Ni la diaspora ni la Haskala ni le communisme ni le village en zone de résidence ni l’assimilation totale ni la fuite aux États-Unis, dans les eaux bourbeuses du capitalisme égoïste, ni même le rêve sioniste, bercé de trop de vents contraires, ne restaureront une vie juive dans l’émancipation et l’espérance. Le judaïsme semble condamné à mesure et à proportion que l’est l’homme ancien.

Dès 1933, la marche nuptiale wagnérienne, substituée à celle du très bonapartiste Beethoven, retentira dans les rues et les ruelles du pays, sonnant le glas des prétendues noces de Berlin et de Jérusalem, aussi le glas des rêves de la Haskala, néantisant l’admirable rêverie réfléchissante de Gotthold Ephraïm Lessing, inventeur de la parabole des trois anneaux. Un père (Dieu) lègue à ses trois fils - Moïse, Jésus et Mahomet - trois anneaux. Un seul est le vrai mais les copies sont si parfaites que personne jamais ne pourra les distinguer de l’anneau originel. Ainsi, nul ne saurait prétendre détenir le vrai et chacun devrait se contenter de vivre en homme d’honneur, à l’instar des trois héros de de Lessing, le juif Nathan, le sultan Soliman et le chevalier croisé. Il ne nous reste plus qu’à relire en pleurant Nathan le sage, à nous souvenir de Henri Heine, supportant la révolution de France ; de Moses Mendelssohn, affrontant Kant aux échecs ; du silence de Dreyfus ; des anciens de Verdun et du chemin des Dames, sortis le 29 mai 1942, médailles et étoile au coeur, hurler en vain leur amour de la France… Nous souvenir des mille et un brefs instants du bonheur juif en diaspora comme en eretz avant que nuit, à nouveau, ne tombe tout à fait sur le peuple coupable de n’avoir pas, en dépit de toutes les vicissitudes du Temps, abandonné non son Dieu - peu croient en son existence - mais le livre testament d’une épopée qui, inlassable, avec eux et sans eux, se poursuit de la création d’Adam au 7 octobre 5784.

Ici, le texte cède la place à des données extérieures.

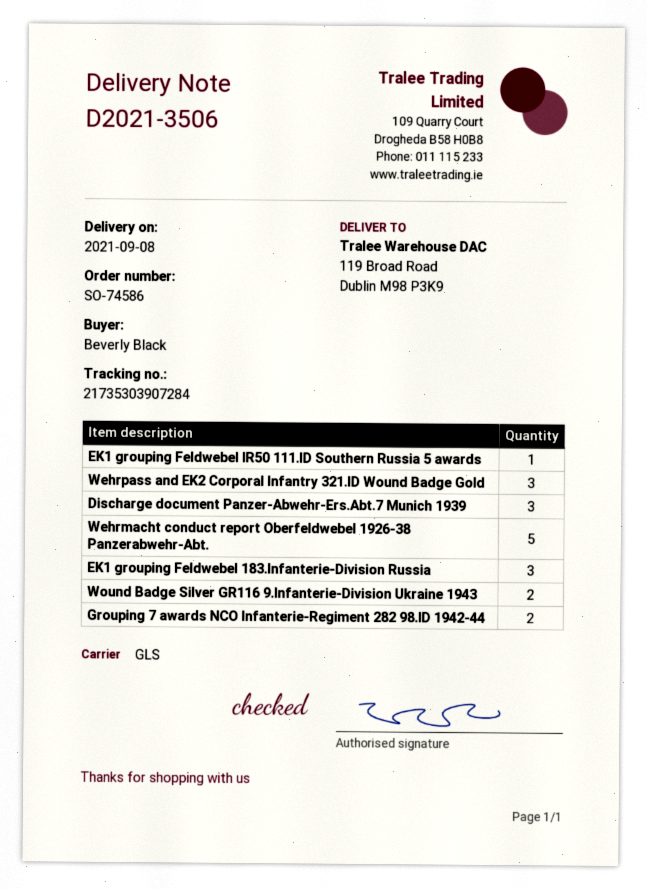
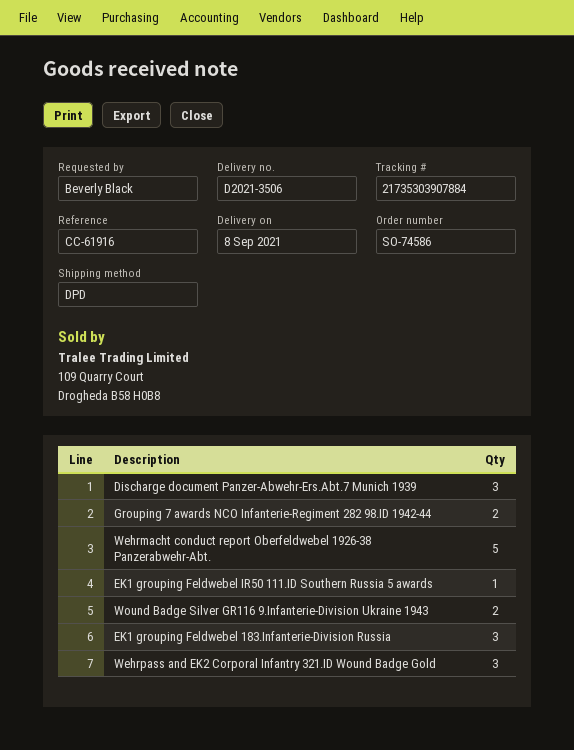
shipping method: GLS -> DPD
tracking number: 21735303907284 -> 21735303907884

(1). Otto Weininger (Vienne, 1880-1903), « juif d’Hitler », assidu auditeur de Chamberlain, laudateur de Wagner, se suicidera à 23 ans après avoir composé Sexe et Caractère, qui fait du principe femelle le vecteur de décadence, accoté au principe juif.
(2) Bonn 1812-Paris 1875, enterré, selon ses vœux, dans le cimetière juif de Cologne. En 1961, son corps sera exhumé et transféré en Israël, dans le cimetière de KIneret, au bord du lac de Tibériade, aux côtés d'autres sionistes socialistes Syrkin, Borochov et Katznelson.
(3) Sur ce sujet, lire l’extraordinaire roman d’Ernst Weiss, Le témoin oculaire, 1939, Gallimard, rééd. 2000.
(4) Cavalerie Rouge, récit composé en 1926 par Isaac Babel, fait mention d’un pogrom perpétué par l’Armée rouge, ce que Staline ne lui pardonnera jamais.
(5) Voir Yuri Slezkine, Le Siècle juif, à propos de « Le choix de Hodl » de Chalom Alechem.